:: What is being asked ::
Nothing outside the range is wanted. Repeat exactly the lines below from the one with "total quantity: 21 -> 20" through the one with "total: 275.45 -> 343.24".

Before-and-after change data
┌────────

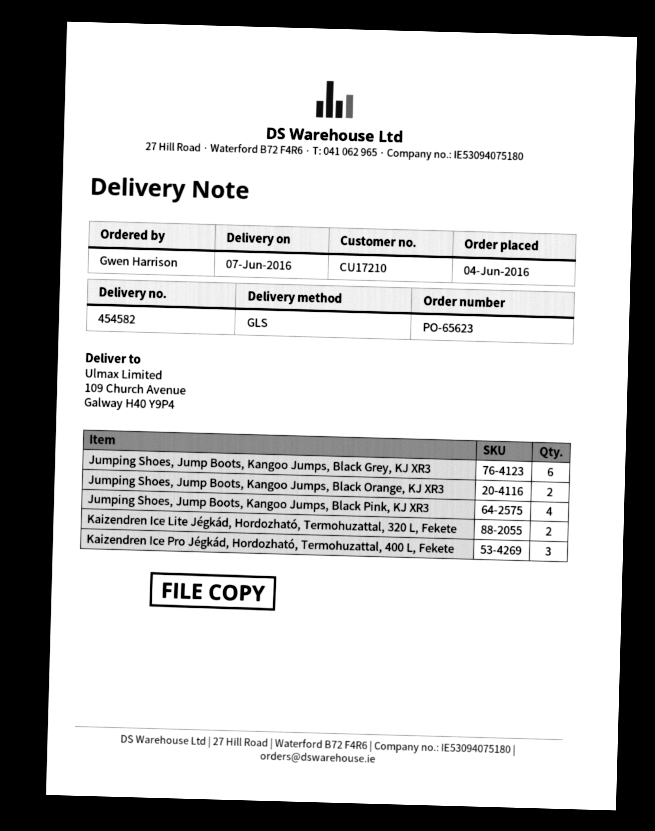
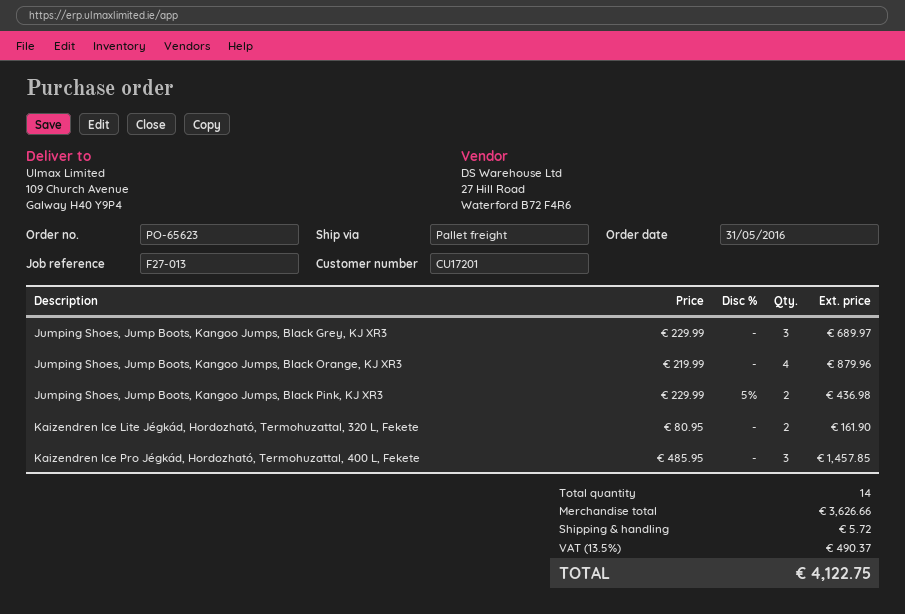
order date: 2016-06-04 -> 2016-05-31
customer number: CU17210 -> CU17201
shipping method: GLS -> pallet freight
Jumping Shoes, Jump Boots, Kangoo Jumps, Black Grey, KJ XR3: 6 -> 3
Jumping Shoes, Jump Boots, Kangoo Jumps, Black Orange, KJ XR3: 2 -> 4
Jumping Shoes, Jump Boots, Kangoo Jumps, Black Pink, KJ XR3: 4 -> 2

└────────
┌────────

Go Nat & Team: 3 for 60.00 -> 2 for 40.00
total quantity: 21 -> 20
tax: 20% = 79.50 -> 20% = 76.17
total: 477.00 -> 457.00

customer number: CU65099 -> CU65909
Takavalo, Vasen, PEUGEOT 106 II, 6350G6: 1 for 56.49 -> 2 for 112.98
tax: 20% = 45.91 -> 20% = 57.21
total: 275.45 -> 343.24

└────────
┌────────

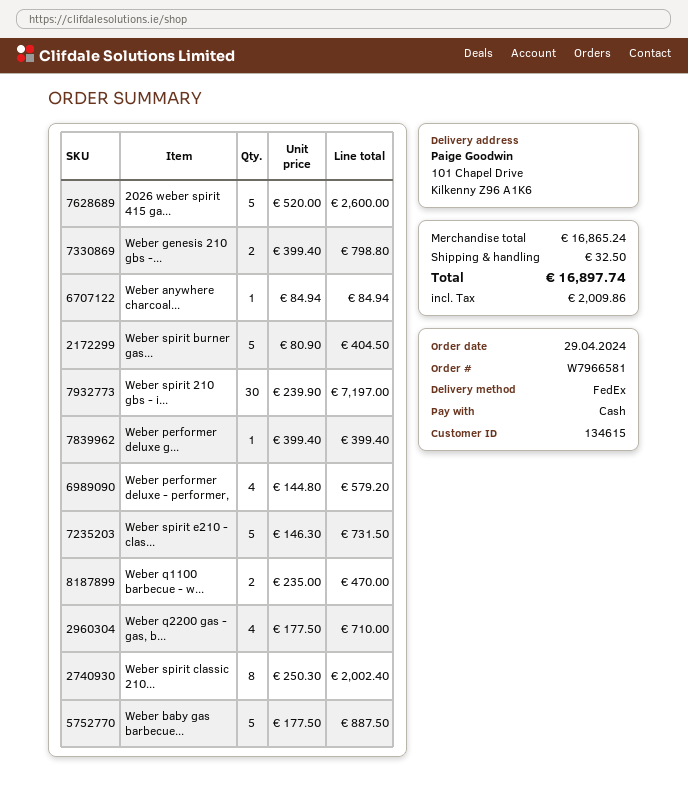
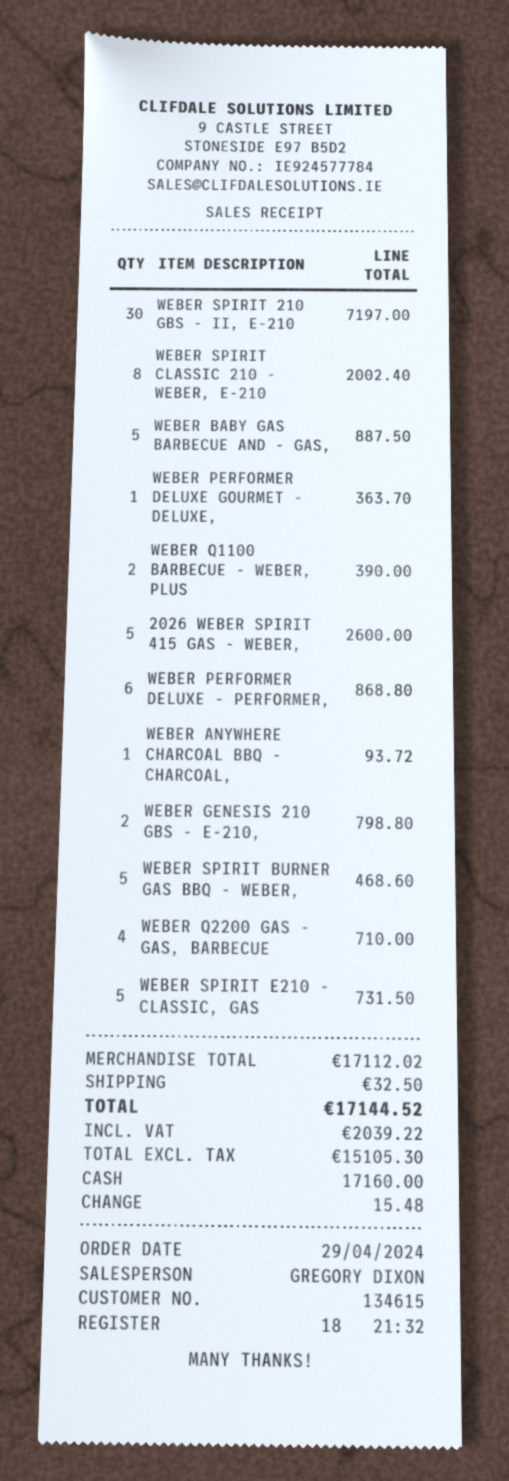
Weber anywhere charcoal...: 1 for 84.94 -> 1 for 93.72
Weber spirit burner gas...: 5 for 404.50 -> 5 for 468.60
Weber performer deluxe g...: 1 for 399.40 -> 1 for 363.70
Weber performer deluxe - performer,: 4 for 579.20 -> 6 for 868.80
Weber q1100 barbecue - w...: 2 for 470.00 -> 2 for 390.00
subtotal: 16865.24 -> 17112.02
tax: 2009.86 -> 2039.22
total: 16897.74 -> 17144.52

└────────

:: Solution to this task ::
total quantity: 21 -> 20
tax: 20% = 79.50 -> 20% = 76.17
total: 477.00 -> 457.00

customer number: CU65099 -> CU65909
Takavalo, Vasen, PEUGEOT 106 II, 6350G6: 1 for 56.49 -> 2 for 112.98
tax: 20% = 45.91 -> 20% = 57.21
total: 275.45 -> 343.24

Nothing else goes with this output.